------ Dataset entries ------

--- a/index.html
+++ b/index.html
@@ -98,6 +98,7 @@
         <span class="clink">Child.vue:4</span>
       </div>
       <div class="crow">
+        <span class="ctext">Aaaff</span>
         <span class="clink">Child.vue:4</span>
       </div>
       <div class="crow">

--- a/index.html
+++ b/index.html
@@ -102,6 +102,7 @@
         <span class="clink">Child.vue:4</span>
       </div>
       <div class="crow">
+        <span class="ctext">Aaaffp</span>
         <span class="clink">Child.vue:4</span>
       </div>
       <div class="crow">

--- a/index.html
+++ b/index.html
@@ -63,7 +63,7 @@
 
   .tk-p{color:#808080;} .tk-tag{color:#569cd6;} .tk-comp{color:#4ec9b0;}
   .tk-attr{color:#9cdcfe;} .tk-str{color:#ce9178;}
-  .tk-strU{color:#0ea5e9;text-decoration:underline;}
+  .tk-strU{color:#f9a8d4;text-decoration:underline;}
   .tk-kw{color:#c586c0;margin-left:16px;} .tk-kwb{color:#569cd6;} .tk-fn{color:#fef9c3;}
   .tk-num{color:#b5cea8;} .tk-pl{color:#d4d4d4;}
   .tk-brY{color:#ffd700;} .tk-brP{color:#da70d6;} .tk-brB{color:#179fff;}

------
------ Dataset entries ------

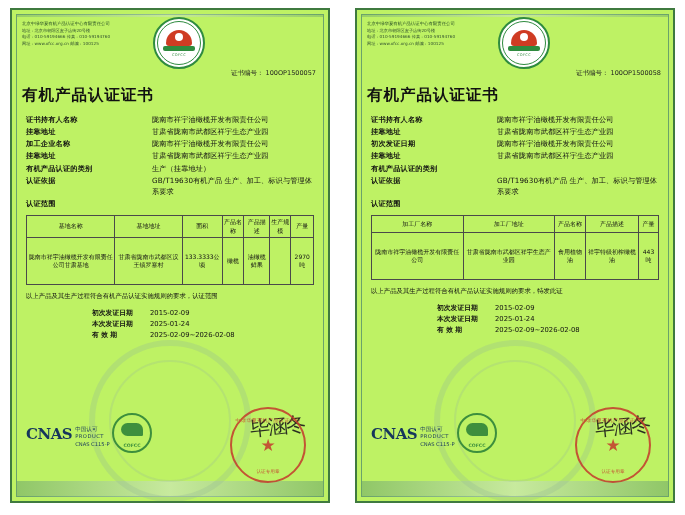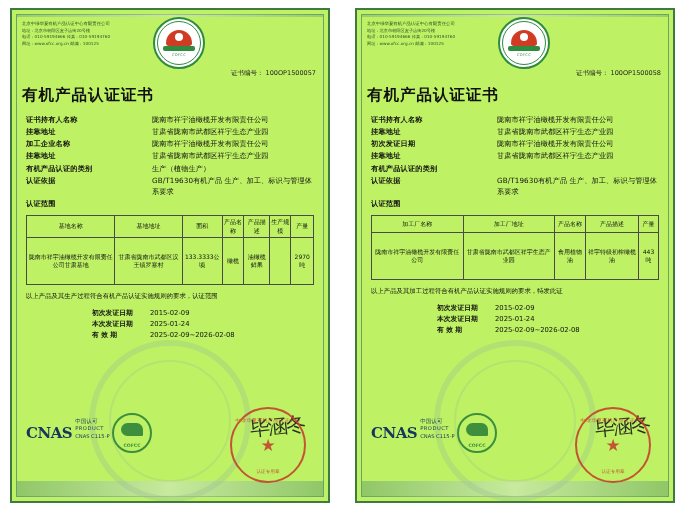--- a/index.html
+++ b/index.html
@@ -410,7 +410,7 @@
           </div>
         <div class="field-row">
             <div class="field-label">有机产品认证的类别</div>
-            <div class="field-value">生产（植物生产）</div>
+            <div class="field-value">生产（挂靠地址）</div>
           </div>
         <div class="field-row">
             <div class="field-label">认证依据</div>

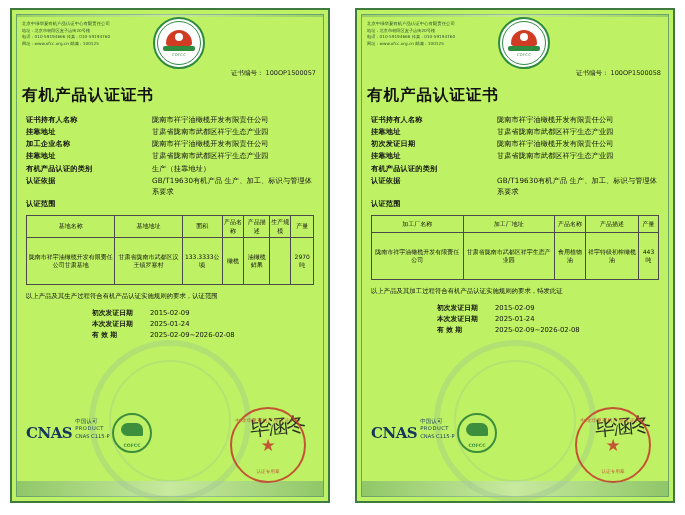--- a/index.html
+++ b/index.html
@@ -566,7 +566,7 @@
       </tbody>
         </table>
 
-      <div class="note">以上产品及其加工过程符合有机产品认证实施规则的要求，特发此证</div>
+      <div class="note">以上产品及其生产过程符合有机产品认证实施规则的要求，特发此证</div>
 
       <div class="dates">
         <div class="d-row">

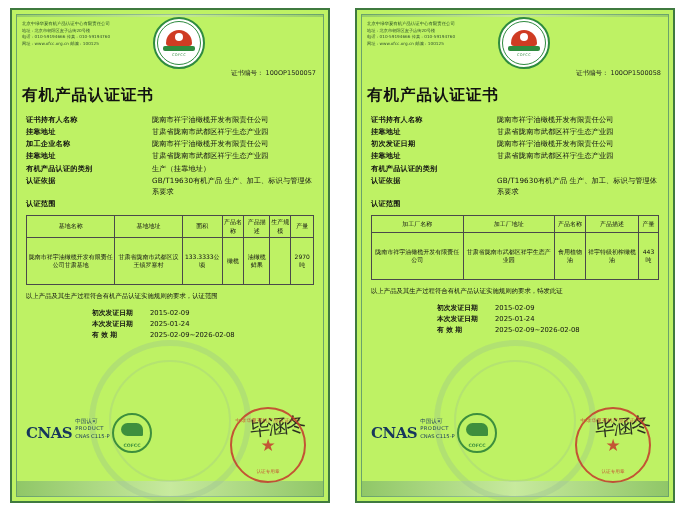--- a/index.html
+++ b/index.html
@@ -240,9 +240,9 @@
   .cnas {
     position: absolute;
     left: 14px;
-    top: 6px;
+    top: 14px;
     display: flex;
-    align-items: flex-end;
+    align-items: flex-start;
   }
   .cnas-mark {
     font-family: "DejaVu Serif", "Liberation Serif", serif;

------

Scanning the data above, copy out every line where "left" is found.

__Response__:
   .tk-kw{color:#c586c0;margin-left:16px;} .tk-kwb{color:#569cd6;} .tk-fn{color:#fef9c3;}
     left: 14px;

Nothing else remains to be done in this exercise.